[Web page revision data]

# # # # # # #

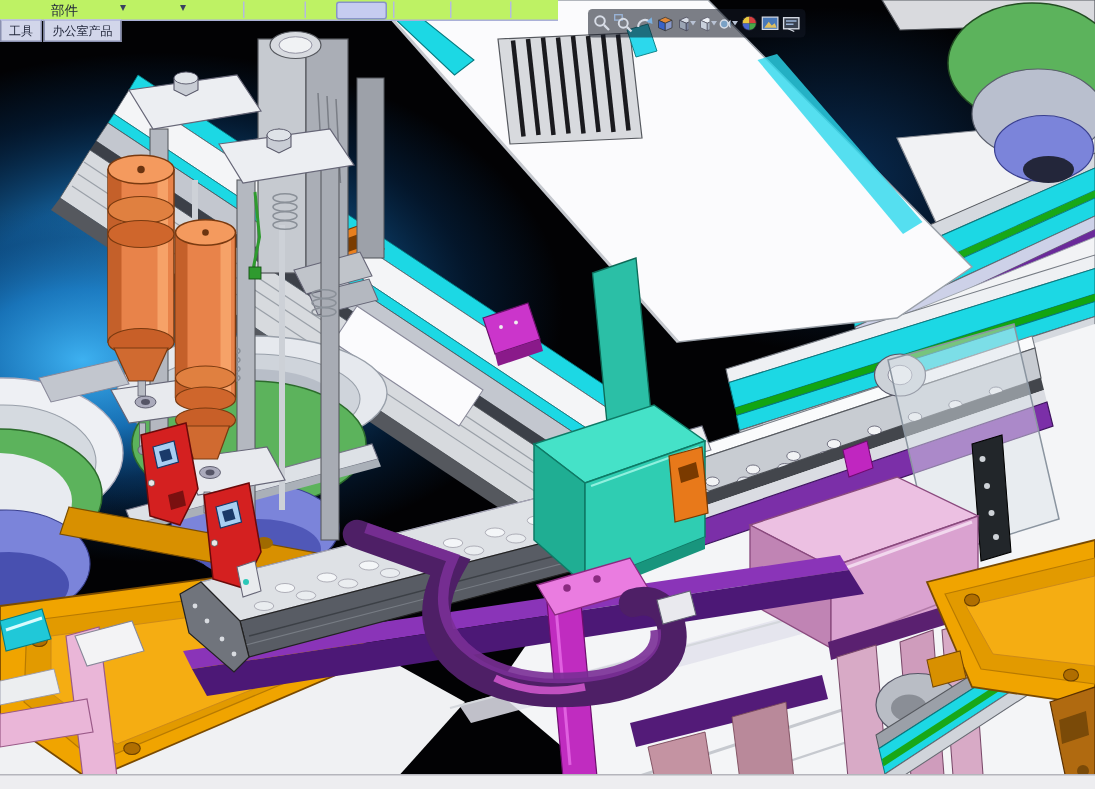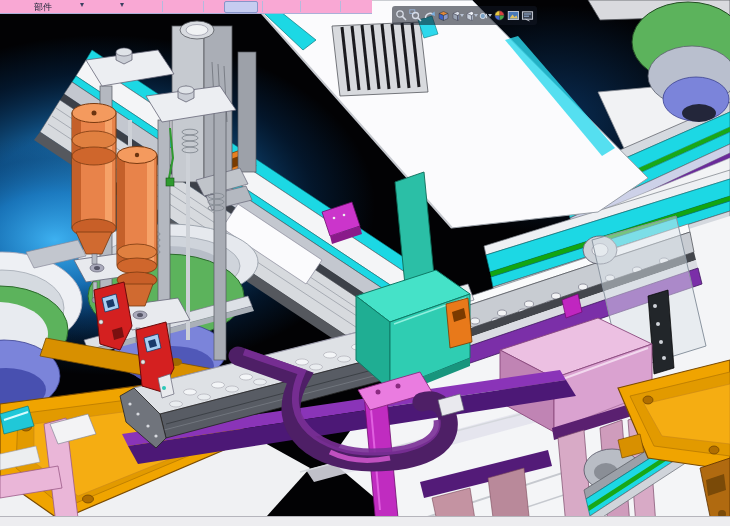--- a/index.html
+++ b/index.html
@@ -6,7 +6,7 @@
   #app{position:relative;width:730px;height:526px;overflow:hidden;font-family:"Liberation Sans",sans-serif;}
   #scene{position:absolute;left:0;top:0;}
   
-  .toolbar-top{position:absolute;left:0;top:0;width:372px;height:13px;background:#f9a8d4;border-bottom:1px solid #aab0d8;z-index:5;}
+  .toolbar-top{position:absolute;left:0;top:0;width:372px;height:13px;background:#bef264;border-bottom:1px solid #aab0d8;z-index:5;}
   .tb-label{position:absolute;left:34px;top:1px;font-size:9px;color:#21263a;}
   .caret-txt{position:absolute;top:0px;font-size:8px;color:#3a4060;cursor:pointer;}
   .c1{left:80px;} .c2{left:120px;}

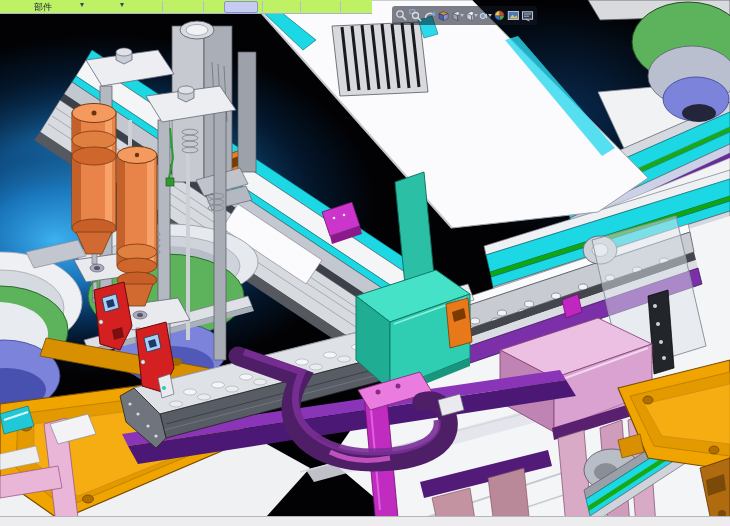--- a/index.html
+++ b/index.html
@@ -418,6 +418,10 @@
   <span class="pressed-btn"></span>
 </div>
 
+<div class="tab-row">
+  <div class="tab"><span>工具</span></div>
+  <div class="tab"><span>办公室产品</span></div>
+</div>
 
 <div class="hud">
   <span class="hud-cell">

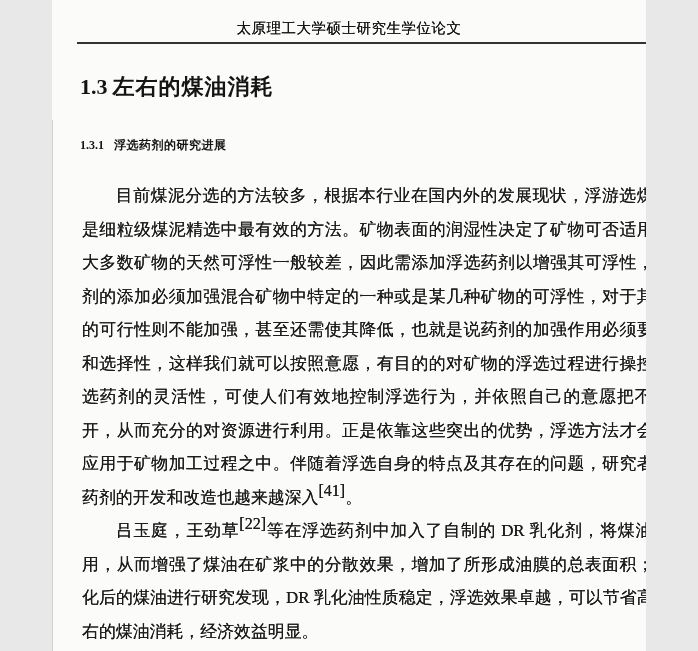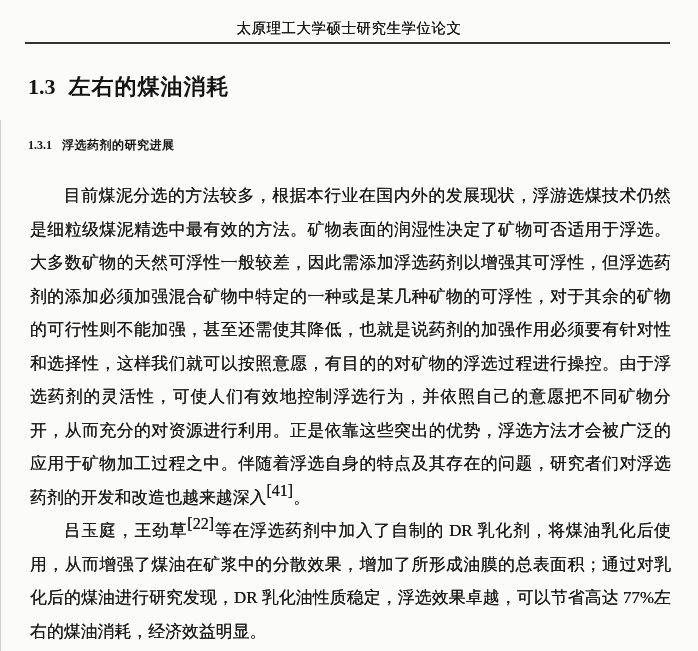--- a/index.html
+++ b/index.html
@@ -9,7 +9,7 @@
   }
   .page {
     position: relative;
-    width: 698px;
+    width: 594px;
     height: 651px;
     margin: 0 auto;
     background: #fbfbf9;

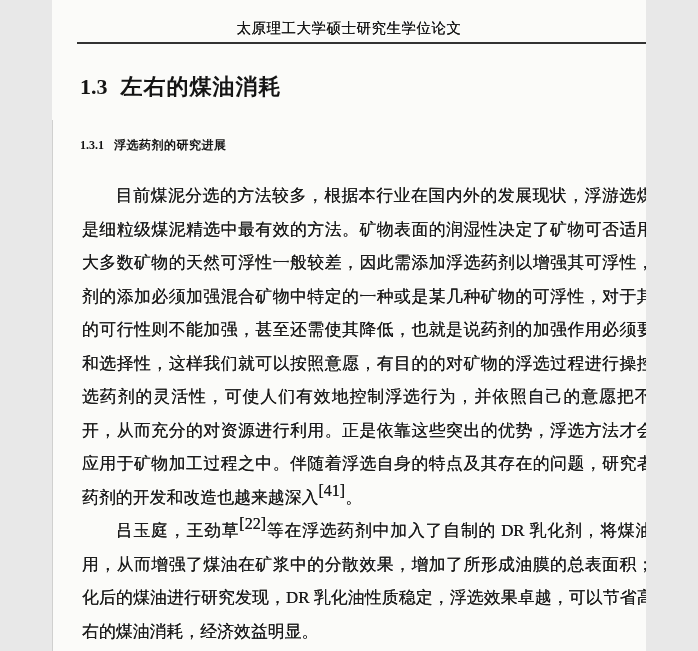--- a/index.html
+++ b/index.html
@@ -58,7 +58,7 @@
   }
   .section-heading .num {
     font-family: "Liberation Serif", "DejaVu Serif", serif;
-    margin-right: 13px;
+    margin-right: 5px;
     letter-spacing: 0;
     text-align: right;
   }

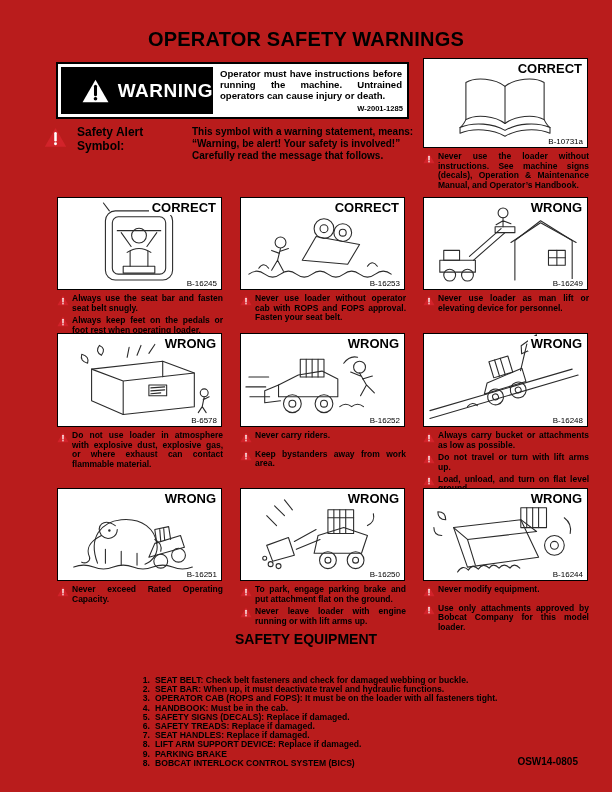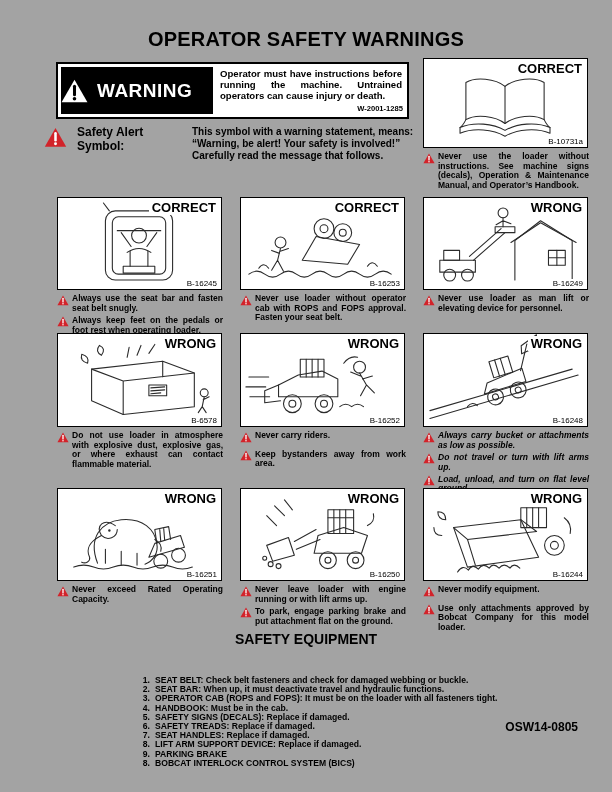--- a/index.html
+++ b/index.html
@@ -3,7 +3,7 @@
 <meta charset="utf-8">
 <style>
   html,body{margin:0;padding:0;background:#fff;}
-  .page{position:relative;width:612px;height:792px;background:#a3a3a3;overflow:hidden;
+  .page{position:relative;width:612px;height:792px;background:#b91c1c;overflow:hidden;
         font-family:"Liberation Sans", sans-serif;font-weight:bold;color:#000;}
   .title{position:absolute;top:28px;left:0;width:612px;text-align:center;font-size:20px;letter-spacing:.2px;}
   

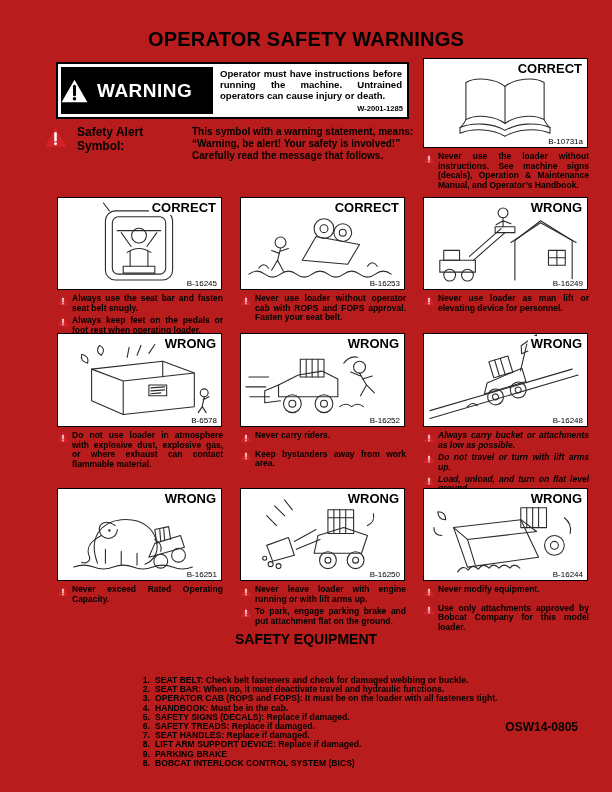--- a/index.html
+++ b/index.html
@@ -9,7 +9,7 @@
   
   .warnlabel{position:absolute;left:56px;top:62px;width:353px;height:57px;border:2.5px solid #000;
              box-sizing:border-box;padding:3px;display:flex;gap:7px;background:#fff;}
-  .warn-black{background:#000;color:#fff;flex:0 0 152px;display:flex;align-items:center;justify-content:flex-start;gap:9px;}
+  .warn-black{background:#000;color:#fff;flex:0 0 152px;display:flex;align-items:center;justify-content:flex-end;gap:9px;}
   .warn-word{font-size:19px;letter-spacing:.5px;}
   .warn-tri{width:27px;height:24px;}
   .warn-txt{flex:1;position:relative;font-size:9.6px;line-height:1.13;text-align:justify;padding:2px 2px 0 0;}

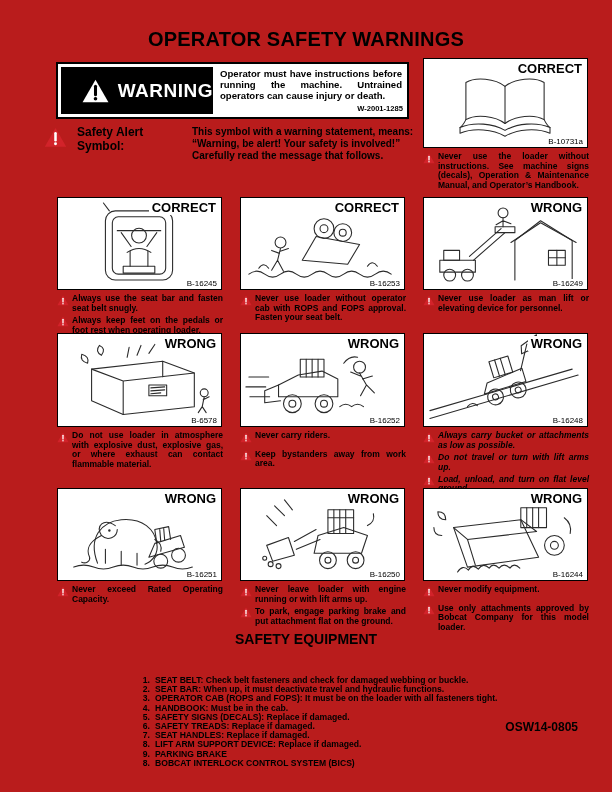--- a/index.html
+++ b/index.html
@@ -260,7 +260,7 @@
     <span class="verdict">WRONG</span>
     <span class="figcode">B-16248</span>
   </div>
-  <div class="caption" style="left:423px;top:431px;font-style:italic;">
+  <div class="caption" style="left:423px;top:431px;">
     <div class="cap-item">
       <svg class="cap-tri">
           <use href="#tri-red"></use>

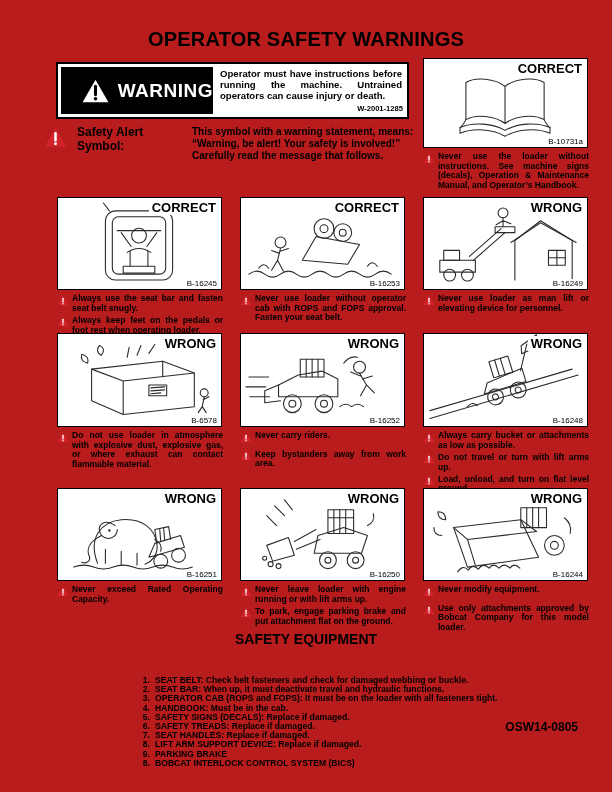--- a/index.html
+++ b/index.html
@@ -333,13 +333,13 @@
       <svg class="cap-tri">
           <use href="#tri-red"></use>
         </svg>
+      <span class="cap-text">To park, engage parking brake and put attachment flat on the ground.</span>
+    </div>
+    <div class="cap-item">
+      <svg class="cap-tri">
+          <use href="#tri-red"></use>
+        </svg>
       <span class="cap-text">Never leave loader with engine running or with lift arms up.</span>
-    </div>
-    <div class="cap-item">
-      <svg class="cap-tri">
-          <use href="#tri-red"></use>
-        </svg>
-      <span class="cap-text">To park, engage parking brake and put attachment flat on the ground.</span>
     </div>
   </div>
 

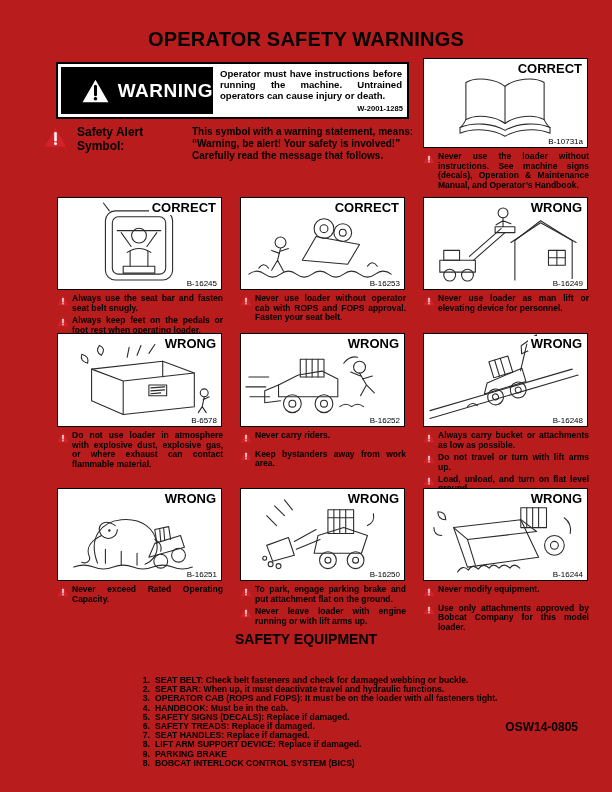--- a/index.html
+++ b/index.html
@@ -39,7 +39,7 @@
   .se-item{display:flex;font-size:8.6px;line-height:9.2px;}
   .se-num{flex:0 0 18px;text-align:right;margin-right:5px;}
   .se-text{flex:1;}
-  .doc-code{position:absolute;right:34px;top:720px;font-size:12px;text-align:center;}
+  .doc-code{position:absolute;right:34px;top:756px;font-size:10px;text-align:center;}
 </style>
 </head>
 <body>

# # # # # # #

What to do =
Copy the entries exactly. No pictures.

Task response =
--- a/index.html
+++ b/index.html
@@ -6,7 +6,7 @@
   #app{position:relative;width:730px;height:526px;overflow:hidden;font-family:"Liberation Sans",sans-serif;}
   #scene{position:absolute;left:0;top:0;}
   
-  .toolbar-top{position:absolute;left:0;top:0;width:372px;height:13px;background:#f9a8d4;border-bottom:1px solid #aab0d8;z-index:5;}
+  .toolbar-top{position:absolute;left:0;top:0;width:372px;height:13px;background:#bef264;border-bottom:1px solid #aab0d8;z-index:5;}
   .tb-label{position:absolute;left:34px;top:1px;font-size:9px;color:#21263a;}
   .caret-txt{position:absolute;top:0px;font-size:8px;color:#3a4060;cursor:pointer;}
   .c1{left:80px;} .c2{left:120px;}

--- a/index.html
+++ b/index.html
@@ -418,6 +418,10 @@
   <span class="pressed-btn"></span>
 </div>
 
+<div class="tab-row">
+  <div class="tab"><span>工具</span></div>
+  <div class="tab"><span>办公室产品</span></div>
+</div>
 
 <div class="hud">
   <span class="hud-cell">

--- a/index.html
+++ b/index.html
@@ -9,7 +9,7 @@
   }
   .page {
     position: relative;
-    width: 698px;
+    width: 594px;
     height: 651px;
     margin: 0 auto;
     background: #fbfbf9;

--- a/index.html
+++ b/index.html
@@ -58,7 +58,7 @@
   }
   .section-heading .num {
     font-family: "Liberation Serif", "DejaVu Serif", serif;
-    margin-right: 13px;
+    margin-right: 5px;
     letter-spacing: 0;
     text-align: right;
   }

--- a/index.html
+++ b/index.html
@@ -3,7 +3,7 @@
 <meta charset="utf-8">
 <style>
   html,body{margin:0;padding:0;background:#fff;}
-  .page{position:relative;width:612px;height:792px;background:#a3a3a3;overflow:hidden;
+  .page{position:relative;width:612px;height:792px;background:#b91c1c;overflow:hidden;
         font-family:"Liberation Sans", sans-serif;font-weight:bold;color:#000;}
   .title{position:absolute;top:28px;left:0;width:612px;text-align:center;font-size:20px;letter-spacing:.2px;}
   

--- a/index.html
+++ b/index.html
@@ -9,7 +9,7 @@
   
   .warnlabel{position:absolute;left:56px;top:62px;width:353px;height:57px;border:2.5px solid #000;
              box-sizing:border-box;padding:3px;display:flex;gap:7px;background:#fff;}
-  .warn-black{background:#000;color:#fff;flex:0 0 152px;display:flex;align-items:center;justify-content:flex-start;gap:9px;}
+  .warn-black{background:#000;color:#fff;flex:0 0 152px;display:flex;align-items:center;justify-content:flex-end;gap:9px;}
   .warn-word{font-size:19px;letter-spacing:.5px;}
   .warn-tri{width:27px;height:24px;}
   .warn-txt{flex:1;position:relative;font-size:9.6px;line-height:1.13;text-align:justify;padding:2px 2px 0 0;}

--- a/index.html
+++ b/index.html
@@ -260,7 +260,7 @@
     <span class="verdict">WRONG</span>
     <span class="figcode">B-16248</span>
   </div>
-  <div class="caption" style="left:423px;top:431px;font-style:italic;">
+  <div class="caption" style="left:423px;top:431px;">
     <div class="cap-item">
       <svg class="cap-tri">
           <use href="#tri-red"></use>

--- a/index.html
+++ b/index.html
@@ -333,13 +333,13 @@
       <svg class="cap-tri">
           <use href="#tri-red"></use>
         </svg>
+      <span class="cap-text">To park, engage parking brake and put attachment flat on the ground.</span>
+    </div>
+    <div class="cap-item">
+      <svg class="cap-tri">
+          <use href="#tri-red"></use>
+        </svg>
       <span class="cap-text">Never leave loader with engine running or with lift arms up.</span>
-    </div>
-    <div class="cap-item">
-      <svg class="cap-tri">
-          <use href="#tri-red"></use>
-        </svg>
-      <span class="cap-text">To park, engage parking brake and put attachment flat on the ground.</span>
     </div>
   </div>
 

--- a/index.html
+++ b/index.html
@@ -39,7 +39,7 @@
   .se-item{display:flex;font-size:8.6px;line-height:9.2px;}
   .se-num{flex:0 0 18px;text-align:right;margin-right:5px;}
   .se-text{flex:1;}
-  .doc-code{position:absolute;right:34px;top:720px;font-size:12px;text-align:center;}
+  .doc-code{position:absolute;right:34px;top:756px;font-size:10px;text-align:center;}
 </style>
 </head>
 <body>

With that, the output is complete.